Records to use section start
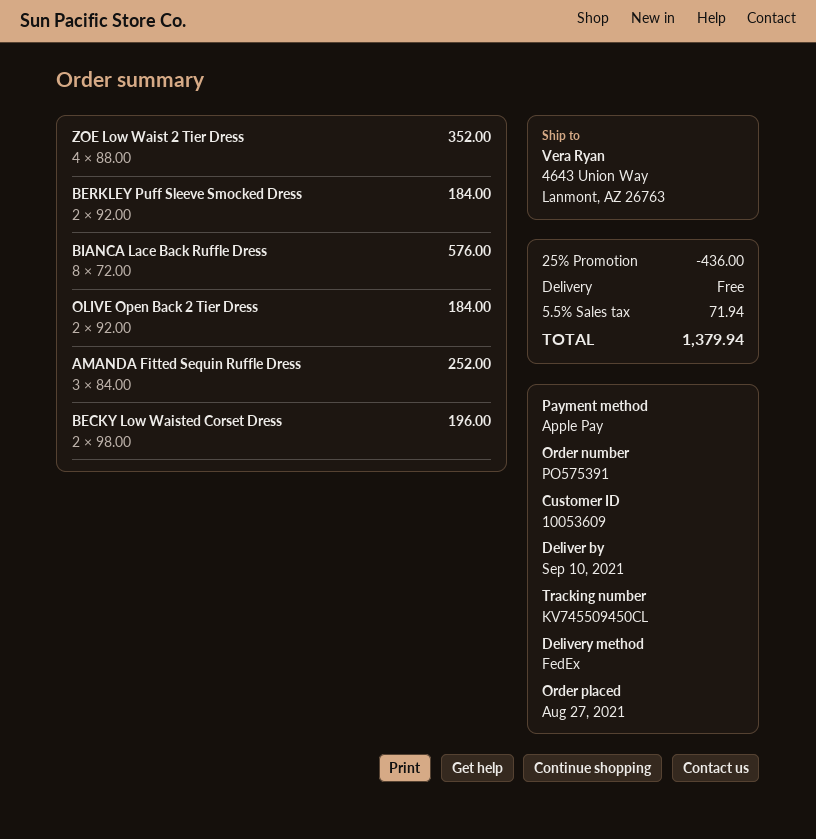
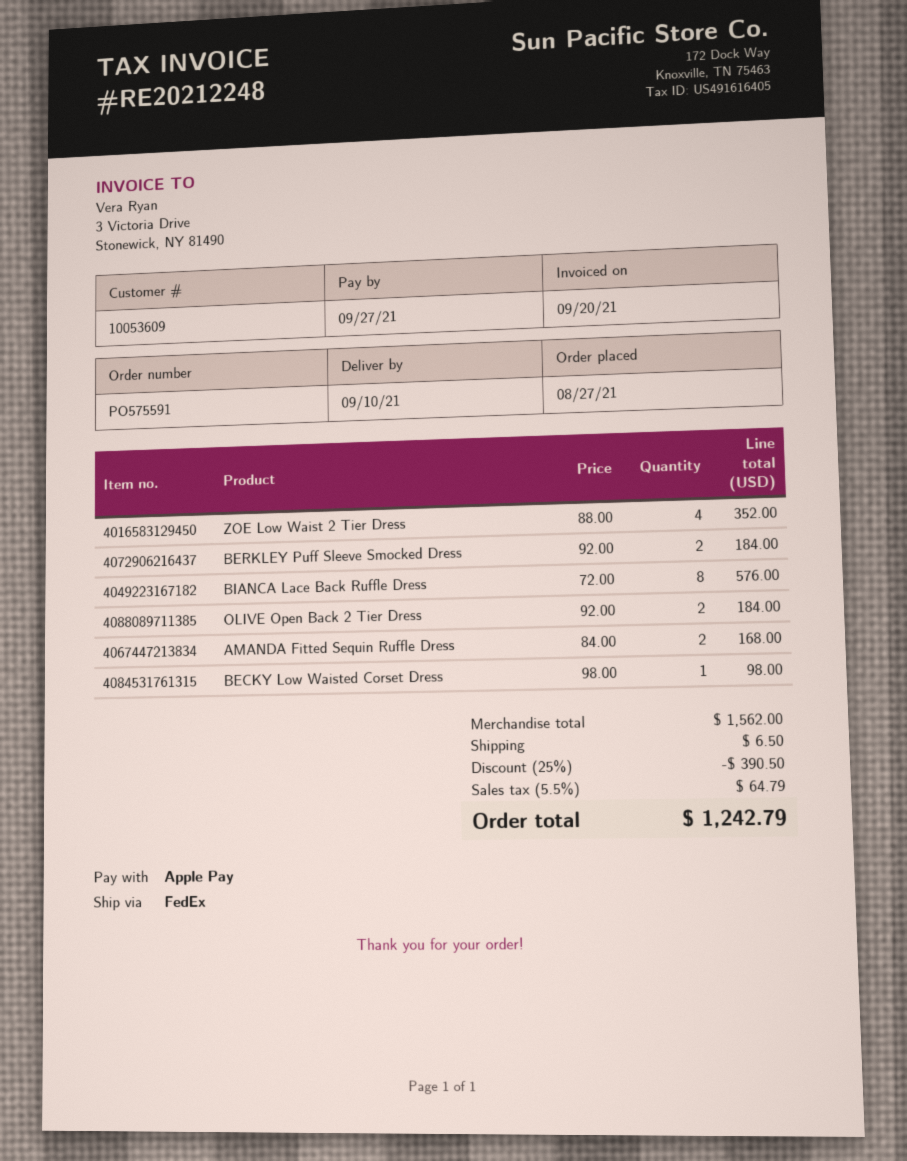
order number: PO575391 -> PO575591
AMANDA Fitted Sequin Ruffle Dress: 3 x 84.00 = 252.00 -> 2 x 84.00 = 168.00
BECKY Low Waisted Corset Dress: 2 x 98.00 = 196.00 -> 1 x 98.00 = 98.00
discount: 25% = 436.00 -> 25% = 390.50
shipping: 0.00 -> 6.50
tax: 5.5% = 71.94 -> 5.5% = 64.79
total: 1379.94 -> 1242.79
Records to use section end
What you have to do: Nothing but the lines from the line containing "AMANDA Fitted Sequin" through the final line of the entries should appear in your answer, copied exactly.

Task output:
AMANDA Fitted Sequin Ruffle Dress: 3 x 84.00 = 252.00 -> 2 x 84.00 = 168.00
BECKY Low Waisted Corset Dress: 2 x 98.00 = 196.00 -> 1 x 98.00 = 98.00
discount: 25% = 436.00 -> 25% = 390.50
shipping: 0.00 -> 6.50
tax: 5.5% = 71.94 -> 5.5% = 64.79
total: 1379.94 -> 1242.79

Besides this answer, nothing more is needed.